[Extracted data]
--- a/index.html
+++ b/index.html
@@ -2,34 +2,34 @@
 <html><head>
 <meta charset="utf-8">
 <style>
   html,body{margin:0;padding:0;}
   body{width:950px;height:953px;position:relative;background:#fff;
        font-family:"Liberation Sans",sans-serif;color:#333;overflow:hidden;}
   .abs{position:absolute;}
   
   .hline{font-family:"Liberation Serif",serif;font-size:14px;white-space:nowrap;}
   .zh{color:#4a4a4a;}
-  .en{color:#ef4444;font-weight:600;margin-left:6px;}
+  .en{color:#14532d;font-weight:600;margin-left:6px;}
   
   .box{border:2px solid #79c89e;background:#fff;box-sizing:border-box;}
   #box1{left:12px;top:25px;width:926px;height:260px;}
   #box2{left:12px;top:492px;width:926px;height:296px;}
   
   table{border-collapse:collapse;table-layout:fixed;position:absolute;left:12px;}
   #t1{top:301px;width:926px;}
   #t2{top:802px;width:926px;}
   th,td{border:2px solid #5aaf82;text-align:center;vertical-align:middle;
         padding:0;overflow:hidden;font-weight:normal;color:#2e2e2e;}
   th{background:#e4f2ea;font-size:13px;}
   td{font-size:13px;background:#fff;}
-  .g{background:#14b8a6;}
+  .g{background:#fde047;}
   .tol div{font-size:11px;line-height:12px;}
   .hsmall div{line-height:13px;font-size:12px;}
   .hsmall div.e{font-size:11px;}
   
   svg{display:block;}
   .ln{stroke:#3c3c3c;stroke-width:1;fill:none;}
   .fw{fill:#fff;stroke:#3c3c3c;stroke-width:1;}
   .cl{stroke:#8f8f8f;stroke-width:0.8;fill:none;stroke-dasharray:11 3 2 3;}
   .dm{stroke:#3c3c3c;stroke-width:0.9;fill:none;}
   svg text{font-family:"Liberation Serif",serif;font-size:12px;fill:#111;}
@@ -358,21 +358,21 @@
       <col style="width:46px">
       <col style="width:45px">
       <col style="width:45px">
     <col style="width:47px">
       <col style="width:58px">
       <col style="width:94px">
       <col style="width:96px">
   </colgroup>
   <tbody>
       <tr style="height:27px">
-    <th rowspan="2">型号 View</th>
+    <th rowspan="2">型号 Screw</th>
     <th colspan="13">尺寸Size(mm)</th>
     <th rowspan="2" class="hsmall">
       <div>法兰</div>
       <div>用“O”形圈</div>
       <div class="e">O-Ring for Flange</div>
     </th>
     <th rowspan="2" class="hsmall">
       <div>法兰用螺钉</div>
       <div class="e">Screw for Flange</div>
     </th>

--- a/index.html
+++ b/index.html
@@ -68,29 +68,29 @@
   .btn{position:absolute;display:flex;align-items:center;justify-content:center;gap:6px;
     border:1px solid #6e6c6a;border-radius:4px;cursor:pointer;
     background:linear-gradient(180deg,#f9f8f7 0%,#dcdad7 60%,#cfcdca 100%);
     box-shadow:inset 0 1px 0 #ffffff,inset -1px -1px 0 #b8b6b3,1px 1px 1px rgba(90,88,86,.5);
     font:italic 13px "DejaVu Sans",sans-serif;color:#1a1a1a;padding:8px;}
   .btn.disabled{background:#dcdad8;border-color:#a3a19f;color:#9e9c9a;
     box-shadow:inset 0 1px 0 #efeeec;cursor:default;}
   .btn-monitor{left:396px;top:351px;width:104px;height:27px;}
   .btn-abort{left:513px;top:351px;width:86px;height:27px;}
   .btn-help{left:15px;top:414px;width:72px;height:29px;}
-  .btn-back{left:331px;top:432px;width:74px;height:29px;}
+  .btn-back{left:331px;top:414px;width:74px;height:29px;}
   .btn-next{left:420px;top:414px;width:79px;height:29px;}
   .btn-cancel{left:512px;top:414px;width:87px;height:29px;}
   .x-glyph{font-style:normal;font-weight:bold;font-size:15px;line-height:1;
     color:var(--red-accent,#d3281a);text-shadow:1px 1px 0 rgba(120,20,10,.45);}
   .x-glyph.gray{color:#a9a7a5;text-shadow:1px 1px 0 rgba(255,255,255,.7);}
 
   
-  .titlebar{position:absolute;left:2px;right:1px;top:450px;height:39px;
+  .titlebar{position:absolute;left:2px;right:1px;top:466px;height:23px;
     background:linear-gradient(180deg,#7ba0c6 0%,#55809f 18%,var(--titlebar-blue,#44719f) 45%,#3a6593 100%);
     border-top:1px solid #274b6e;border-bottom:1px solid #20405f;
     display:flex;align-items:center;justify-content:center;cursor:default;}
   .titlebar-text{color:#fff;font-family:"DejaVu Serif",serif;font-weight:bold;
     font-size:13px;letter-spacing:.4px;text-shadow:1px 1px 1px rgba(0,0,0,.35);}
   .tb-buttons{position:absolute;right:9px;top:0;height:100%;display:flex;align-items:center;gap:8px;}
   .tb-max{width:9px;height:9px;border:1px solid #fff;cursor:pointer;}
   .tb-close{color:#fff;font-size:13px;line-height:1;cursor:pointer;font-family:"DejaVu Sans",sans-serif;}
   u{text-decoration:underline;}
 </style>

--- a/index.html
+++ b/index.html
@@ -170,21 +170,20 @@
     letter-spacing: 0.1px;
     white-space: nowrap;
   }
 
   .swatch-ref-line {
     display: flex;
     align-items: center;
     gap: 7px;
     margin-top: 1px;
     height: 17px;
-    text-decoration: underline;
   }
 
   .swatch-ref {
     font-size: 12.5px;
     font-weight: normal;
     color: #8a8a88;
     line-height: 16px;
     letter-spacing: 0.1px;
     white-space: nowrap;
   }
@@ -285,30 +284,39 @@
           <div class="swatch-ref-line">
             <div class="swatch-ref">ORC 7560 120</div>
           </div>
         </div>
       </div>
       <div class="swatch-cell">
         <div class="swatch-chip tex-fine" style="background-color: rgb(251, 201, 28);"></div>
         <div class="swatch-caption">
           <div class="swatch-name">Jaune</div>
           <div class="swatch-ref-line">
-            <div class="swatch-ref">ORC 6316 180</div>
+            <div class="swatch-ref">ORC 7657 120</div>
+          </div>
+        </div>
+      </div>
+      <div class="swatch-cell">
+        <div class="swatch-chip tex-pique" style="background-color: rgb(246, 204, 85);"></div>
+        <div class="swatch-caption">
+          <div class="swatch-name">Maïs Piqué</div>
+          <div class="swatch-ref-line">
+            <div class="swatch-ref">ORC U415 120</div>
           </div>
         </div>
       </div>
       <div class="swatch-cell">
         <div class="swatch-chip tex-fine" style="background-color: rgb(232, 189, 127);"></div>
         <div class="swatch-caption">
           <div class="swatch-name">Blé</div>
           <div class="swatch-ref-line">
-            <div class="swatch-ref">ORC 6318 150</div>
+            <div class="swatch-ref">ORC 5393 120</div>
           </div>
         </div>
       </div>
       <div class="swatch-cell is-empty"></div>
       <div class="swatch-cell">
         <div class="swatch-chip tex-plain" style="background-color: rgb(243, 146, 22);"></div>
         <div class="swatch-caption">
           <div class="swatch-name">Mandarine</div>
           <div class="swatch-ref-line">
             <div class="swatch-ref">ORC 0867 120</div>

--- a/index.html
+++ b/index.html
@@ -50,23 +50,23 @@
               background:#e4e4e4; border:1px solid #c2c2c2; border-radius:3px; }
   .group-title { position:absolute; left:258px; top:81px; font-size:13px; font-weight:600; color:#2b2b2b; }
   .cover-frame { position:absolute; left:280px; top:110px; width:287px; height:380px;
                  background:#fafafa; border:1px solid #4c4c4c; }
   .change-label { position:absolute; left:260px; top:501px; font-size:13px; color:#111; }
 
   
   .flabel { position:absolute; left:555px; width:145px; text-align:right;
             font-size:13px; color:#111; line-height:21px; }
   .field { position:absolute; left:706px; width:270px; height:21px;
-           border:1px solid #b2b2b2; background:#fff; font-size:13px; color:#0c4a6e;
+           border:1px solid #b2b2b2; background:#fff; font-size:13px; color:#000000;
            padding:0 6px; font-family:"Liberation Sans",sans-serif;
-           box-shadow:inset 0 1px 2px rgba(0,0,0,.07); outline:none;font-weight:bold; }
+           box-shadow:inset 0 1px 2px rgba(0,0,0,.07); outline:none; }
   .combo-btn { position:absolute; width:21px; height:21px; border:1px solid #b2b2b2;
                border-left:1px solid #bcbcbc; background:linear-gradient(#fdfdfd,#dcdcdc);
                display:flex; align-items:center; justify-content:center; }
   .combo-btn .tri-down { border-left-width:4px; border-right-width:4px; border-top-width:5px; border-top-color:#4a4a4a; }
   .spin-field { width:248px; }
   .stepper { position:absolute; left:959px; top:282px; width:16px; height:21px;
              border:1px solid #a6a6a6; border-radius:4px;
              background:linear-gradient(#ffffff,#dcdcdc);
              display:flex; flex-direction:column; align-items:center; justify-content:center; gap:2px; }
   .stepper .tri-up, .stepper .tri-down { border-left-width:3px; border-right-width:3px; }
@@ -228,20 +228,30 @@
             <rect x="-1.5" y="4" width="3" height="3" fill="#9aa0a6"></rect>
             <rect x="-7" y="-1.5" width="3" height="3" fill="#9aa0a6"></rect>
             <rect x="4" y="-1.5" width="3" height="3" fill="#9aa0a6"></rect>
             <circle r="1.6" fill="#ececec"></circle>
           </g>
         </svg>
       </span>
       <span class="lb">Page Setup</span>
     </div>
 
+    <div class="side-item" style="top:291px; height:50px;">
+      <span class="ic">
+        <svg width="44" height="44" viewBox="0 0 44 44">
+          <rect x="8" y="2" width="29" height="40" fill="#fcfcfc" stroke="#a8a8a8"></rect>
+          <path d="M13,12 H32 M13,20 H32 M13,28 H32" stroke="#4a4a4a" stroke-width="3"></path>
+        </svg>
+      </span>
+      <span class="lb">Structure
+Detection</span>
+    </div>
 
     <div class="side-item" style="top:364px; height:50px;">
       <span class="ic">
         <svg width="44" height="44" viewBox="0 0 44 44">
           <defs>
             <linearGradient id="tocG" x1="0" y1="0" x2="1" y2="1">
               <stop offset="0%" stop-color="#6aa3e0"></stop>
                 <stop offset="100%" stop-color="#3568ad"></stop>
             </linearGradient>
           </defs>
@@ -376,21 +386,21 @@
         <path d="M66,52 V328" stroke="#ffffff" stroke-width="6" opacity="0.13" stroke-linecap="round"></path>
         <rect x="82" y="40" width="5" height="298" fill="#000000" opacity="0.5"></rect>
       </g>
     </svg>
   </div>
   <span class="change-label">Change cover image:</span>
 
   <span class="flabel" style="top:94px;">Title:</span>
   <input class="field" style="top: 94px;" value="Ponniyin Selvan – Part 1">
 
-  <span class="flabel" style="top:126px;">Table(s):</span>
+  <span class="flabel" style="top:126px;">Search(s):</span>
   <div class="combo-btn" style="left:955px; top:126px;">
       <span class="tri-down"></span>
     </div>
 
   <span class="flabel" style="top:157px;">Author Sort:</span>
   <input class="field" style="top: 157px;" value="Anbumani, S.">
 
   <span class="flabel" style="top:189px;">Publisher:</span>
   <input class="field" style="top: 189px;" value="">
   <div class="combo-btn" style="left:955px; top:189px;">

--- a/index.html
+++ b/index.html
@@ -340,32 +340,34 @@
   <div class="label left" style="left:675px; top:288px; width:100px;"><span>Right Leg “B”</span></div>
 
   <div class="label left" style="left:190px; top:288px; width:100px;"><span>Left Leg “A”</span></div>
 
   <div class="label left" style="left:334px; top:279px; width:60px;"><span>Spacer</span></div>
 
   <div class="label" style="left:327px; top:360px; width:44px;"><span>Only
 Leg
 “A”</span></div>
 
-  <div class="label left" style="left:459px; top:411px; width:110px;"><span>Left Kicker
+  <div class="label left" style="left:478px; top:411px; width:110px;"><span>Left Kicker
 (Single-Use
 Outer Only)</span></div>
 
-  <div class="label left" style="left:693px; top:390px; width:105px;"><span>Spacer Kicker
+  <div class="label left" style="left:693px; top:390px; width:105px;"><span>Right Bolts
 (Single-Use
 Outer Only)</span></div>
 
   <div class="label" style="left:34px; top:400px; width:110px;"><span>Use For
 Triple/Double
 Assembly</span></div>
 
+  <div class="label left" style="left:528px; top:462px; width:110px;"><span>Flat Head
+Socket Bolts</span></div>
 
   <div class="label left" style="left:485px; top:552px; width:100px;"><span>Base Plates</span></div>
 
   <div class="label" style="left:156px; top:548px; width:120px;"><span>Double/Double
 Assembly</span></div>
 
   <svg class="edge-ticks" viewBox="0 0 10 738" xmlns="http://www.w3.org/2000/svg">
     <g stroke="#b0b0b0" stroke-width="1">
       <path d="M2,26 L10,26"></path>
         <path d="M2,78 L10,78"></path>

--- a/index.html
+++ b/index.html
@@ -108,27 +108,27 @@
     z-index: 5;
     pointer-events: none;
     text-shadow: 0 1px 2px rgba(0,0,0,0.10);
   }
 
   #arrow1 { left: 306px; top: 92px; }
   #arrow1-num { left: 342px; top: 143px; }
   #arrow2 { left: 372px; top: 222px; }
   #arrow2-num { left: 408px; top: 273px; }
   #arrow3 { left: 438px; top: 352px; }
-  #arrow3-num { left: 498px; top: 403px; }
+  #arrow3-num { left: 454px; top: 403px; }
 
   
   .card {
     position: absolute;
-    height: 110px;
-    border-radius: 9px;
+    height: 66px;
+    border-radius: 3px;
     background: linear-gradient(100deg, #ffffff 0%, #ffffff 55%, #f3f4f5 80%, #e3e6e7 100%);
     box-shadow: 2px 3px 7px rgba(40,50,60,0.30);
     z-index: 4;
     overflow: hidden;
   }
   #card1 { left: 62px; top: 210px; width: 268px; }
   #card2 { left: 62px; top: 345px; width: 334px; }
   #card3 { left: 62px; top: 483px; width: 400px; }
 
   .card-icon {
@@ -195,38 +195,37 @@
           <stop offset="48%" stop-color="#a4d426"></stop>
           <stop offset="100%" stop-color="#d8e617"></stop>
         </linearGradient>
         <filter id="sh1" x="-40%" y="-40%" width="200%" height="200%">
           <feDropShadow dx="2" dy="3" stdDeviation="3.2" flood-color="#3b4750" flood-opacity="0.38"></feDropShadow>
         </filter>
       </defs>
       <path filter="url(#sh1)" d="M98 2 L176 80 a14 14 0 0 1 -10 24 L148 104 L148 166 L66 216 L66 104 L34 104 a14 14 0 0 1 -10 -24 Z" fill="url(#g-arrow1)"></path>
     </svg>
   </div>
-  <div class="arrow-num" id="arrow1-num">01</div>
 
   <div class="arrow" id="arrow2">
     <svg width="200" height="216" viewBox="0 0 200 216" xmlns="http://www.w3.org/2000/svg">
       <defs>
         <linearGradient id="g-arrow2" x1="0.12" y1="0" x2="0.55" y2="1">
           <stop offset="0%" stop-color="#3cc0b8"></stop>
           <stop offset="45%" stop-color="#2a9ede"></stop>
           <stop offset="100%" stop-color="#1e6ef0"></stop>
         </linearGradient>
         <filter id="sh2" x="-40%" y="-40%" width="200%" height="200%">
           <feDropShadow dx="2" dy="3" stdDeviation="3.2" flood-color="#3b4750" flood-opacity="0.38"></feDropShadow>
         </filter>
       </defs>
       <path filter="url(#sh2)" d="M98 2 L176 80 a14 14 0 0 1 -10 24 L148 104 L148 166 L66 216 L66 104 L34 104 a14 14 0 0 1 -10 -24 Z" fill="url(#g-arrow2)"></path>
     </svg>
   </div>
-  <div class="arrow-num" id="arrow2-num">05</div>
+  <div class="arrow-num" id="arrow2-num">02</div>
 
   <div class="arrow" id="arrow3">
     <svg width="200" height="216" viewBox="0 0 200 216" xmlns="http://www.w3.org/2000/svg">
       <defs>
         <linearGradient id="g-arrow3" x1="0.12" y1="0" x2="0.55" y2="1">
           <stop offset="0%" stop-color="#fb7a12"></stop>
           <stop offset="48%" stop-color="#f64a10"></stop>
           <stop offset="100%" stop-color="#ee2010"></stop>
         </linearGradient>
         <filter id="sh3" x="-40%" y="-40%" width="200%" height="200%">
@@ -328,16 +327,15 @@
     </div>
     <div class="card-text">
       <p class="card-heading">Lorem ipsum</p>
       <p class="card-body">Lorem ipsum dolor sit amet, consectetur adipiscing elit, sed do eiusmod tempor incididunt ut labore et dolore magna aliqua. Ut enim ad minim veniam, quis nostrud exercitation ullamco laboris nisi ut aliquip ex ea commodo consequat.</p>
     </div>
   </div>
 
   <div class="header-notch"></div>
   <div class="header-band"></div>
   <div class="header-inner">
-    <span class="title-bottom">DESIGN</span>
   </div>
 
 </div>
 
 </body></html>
[/Extracted data]
State how many lines of the records above contain "padding", with no words besides the number.

4